··· Excerpted data

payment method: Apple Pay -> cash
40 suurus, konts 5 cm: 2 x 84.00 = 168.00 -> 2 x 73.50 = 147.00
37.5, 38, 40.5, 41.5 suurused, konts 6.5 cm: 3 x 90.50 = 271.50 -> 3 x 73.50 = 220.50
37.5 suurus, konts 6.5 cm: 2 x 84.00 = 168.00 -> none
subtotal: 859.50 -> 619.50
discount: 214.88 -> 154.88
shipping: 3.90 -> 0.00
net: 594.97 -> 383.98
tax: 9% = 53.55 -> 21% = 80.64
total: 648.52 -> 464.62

······

Aim of the exercise
Copying should begin at the line containing "shipping: 3.90 -> 0.00" and end at the last line of the material, with every line in between reproduced exactly.

Answer section
shipping: 3.90 -> 0.00
net: 594.97 -> 383.98
tax: 9% = 53.55 -> 21% = 80.64
total: 648.52 -> 464.62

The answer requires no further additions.